Bien sûr, l'amitié a ses phases, et ils doivent aussi apprendre à les gérer, mais il me semble que la compréhension de l'engagement les aidera à être de meilleures personnes tout au long de leur vie.

Paloma Blanc lors de sa conférence au XIème Symposium Saint Josémaria, sur l'amitié.

Aujourd'hui, nous, parents, avons de nouveaux défis à relever pour consacrer du temps de qualité à nos enfants. Comment sortir, pour reprendre votre expression, de cette roue de hamster ?

Je ne veux pas être négative sur la société dans laquelle nous vivons, car même si elle a ses défis, c'est une société merveilleuse et nous devons apprendre à l'aimer pour en faire partie et ne pas vouloir nous enfermer dans une bulle où nous n'aurions rien à apporter. Mais il est bon aussi d'être conscient de ces défis pour pouvoir y faire face de la meilleure façon possible.

Un hamster dans sa cage monte dans la roue et commence à courir sans s'arrêter, parce qu'il ne pense pas à sa destination, il court juste pour suivre le rythme et ne pas être éjecté de la cage. Il n'a pas de but, il n'y a pas réfléchi. Mais ce rythme, il se l'est imposé à lui-même, c'est lui qui a commencé à courir.

Je pense que beaucoup d'entre nous sommes dans cette roue et parfois nous n'avons pas le temps de penser à notre destination. Nous essayons simplement de suivre le rythme qui nous est imposé, en essayant de ne pas nous laisser entraîner dans une direction ou une autre. Et pour donner à la roue la vitesse que nous voulons, nous devons nous arrêter et réfléchir : voir ce qui fonctionne et ce qui ne fonctionne pas, quel style de vie je mène et fais mener à ceux qui m'entourent, quels pics de stress nous avons à la maison... et une fois que nous avons observé et réfléchi, prendre des décisions pour changer, avec intelligence, avec stratégie et avec enthousiasme.
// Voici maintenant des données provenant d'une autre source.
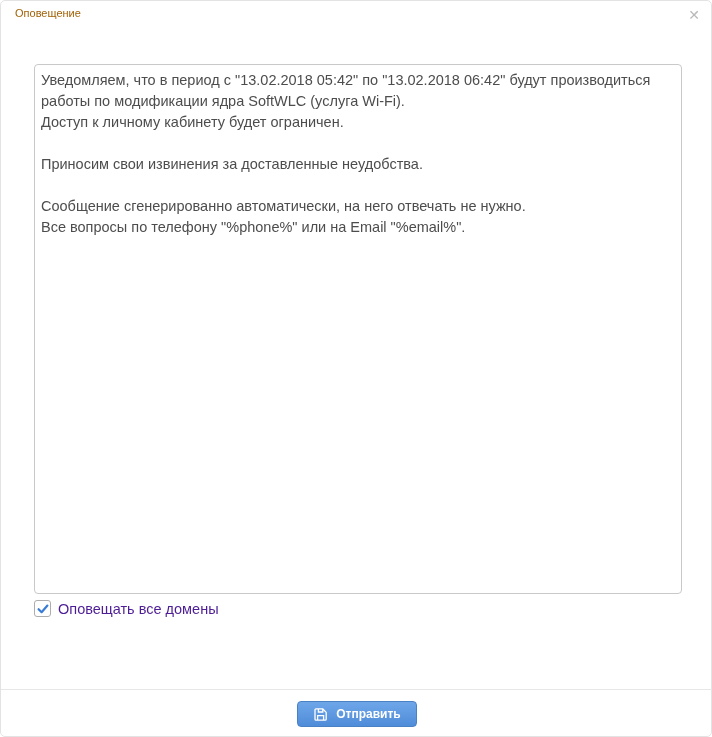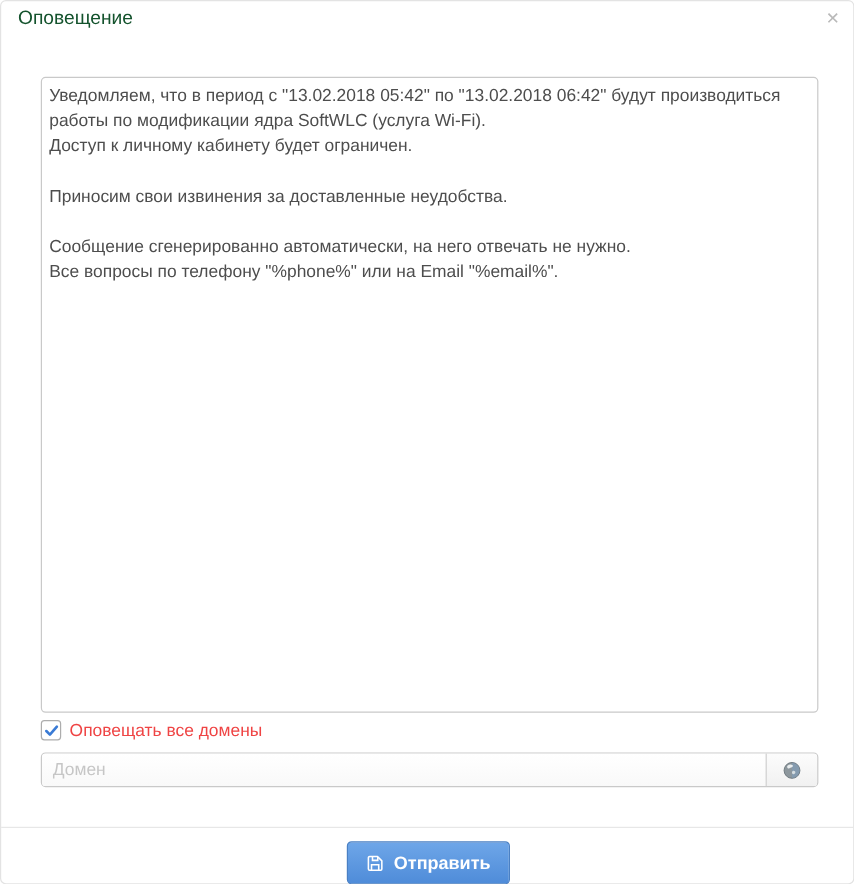"Оповещение" .dlg-title { color: #14532d -> #a16207; font-size: 16px -> 11px }
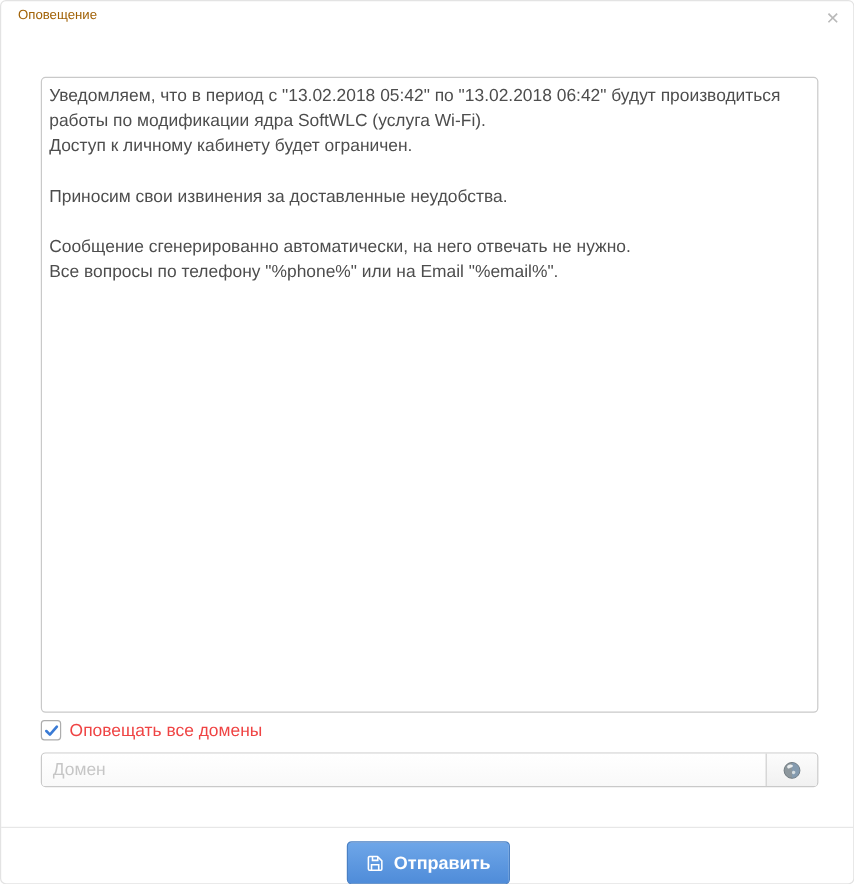"Оповещать все домены" .cb-label { color: #ef4444 -> #4c1d95 }
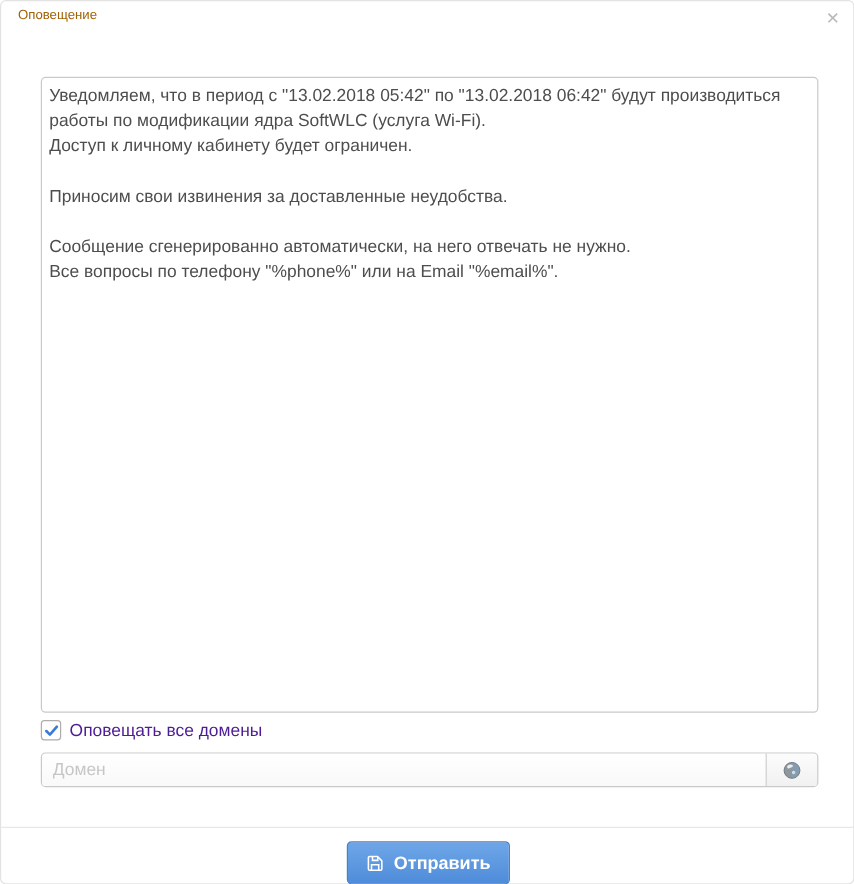"Домен" div.domain-field { html: <div> <input> <button> <svg> <circle></circle> <path></path> <path></path> <path></path> </svg> </button> </div> -> none }
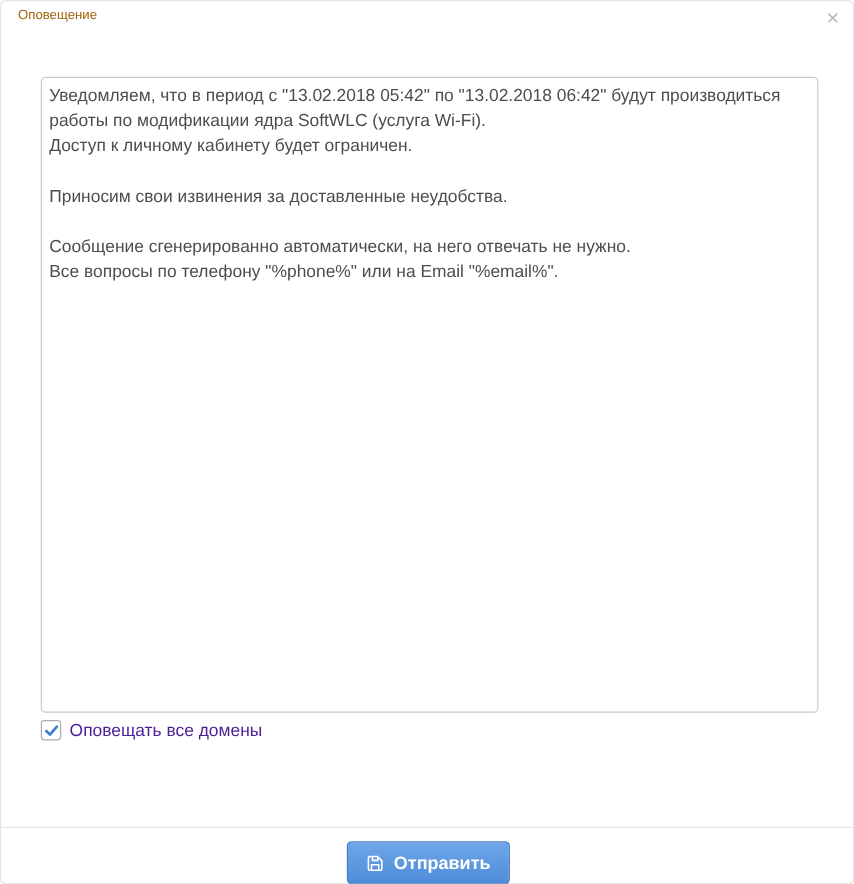"Отправить" .btn { font-size: 15px -> 12px; height: 36px -> 26px }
Comme l'a dit Chesterton dans une citation dont j'aime à me souvenir : "Chaque époque est sauvée par une poignée d'hommes qui ont eu le courage d'être inactuels". Nous avons chez nous les non-actuels de notre époque. Nous devons nous tenir à leurs côtés, les regarder, les écouter, leur apprendre, les aider, leur donner un coup de main et les accompagner sur ce chemin pas facile qu'ils sont en train de vivre. Arrêtons la roue et concentrons-nous sur ce qui est vraiment important.

Que voulez-vous dire lorsque vous parlez de "mettre ses lunettes" à la maison ?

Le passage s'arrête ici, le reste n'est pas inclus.